Riad Kahwaji: L’attaque iranienne révèle la sophistication des défenses aériennes d’Israël

À la suite de l’attaque sans précédent menée par l’Iran contre Israël, Ici Beyrouth a posé trois questions à Riad Kahwaji, analyste en sécurité et défense au Moyen-Orient basé à Dubaï et directeur de l’Institut d’analyse militaire du Moyen-Orient et du Golfe (Inegma). En effet, Téhéran a lancé des drones et des missiles contre l’État hébreu dans la nuit de samedi à dimanche en représailles à la frappe mortelle contre son consulat à Damas le 1ᵉʳ avril.
Vu l’impact relativement faible de cette attaque contre Israël, peut-on considérer que les drones lancés par l’Iran font partie de ses armements les plus puissants?
Il s’agit des mêmes drones utilisés par les Russes contre l’Ukraine, à savoir le «Shahed 136» et le nouveau «Shahed 149» qui a une plus grande autonomie de mouvement. Ces deux types de drones peuvent toutefois être porteurs de la même charge explosive. L’Iran a eu recours à ses drones les plus puissants. Cependant, leur efficacité a été atténuée face aux capacités d’un adversaire tel qu’Israël, qui dispose des systèmes de défense aérienne les plus sophistiqués à plusieurs niveaux, ainsi que d’une puissante force aérienne. Israël a réussi à intercepter tous ces drones, avec l’appui des États-Unis.
Ces drones ont un impact plus significatif en Ukraine parce que ce pays ne dispose pas d’une importante force aérienne, encore moins d’une alliance avec les États-Unis pour assurer sa défense. Nombre de ces drones ont été abattus avant même d’atteindre l’espace aérien israélien. Ils sont tombés comme des mouches. Les seules armes qui auraient atteint Israël sont les quelques missiles balistiques tombés dans une zone non peuplée autour d’une base aérienne dans le Néguev. Israël a décidé de ne pas gaspiller ses missiles coûteux pour les intercepter, laissant plutôt ces projectiles s’écraser dans des zones non habitées.

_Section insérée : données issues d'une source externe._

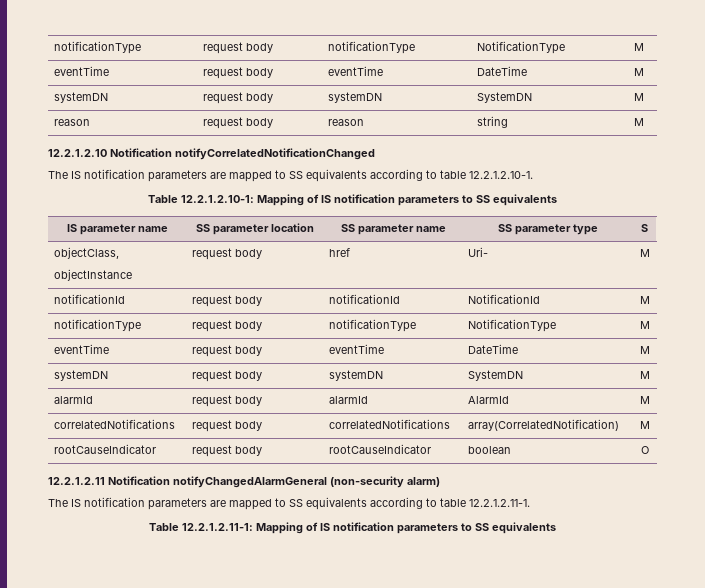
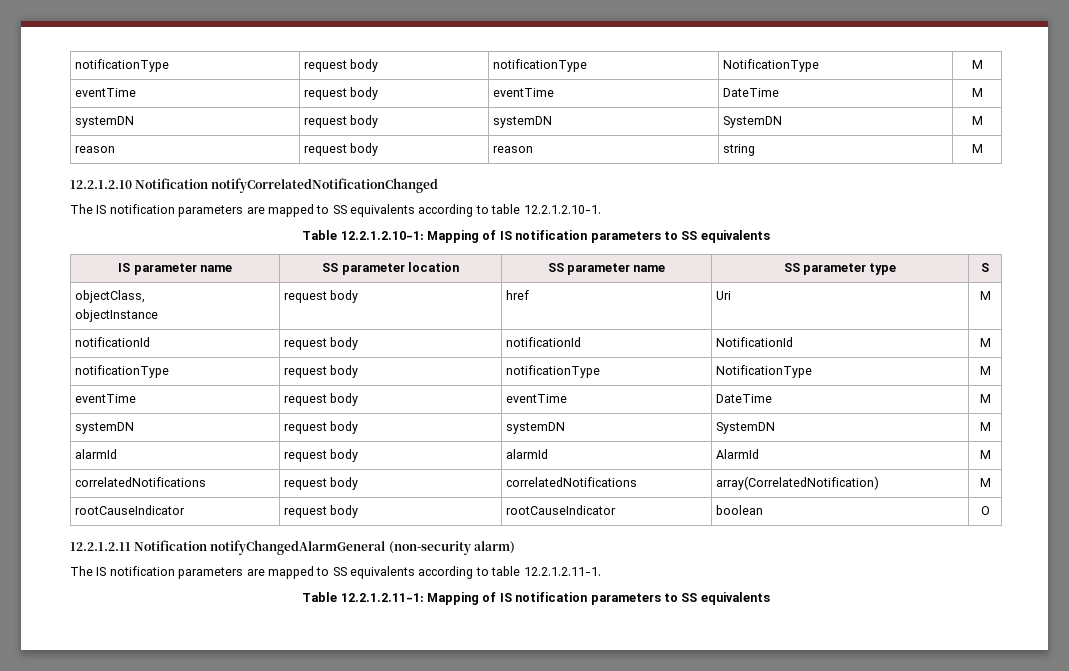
  objectClass,
- objectInstance | request body | href | Uri- | M
+ objectInstance | request body | href | Uri | M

Le long trajet parcouru par ces drones a-t-il eu une incidence sur leur impact et leur efficacité?
La distance joue un rôle crucial parce qu’elle accorde à la partie ciblée du temps afin de se préparer, de déployer ses mesures défensives renforcées et d’abattre ces drones. Il est évident que les capacités d’Israël pour contrer les menaces aériennes dépassent largement celles de l’Ukraine. C’est principalement grâce au système de défense aérienne sophistiqué d’Israël, ainsi qu’au soutien militaire des États-Unis, que l’impact des drones a été atténué, comme nous l’avons constaté la nuit dernière.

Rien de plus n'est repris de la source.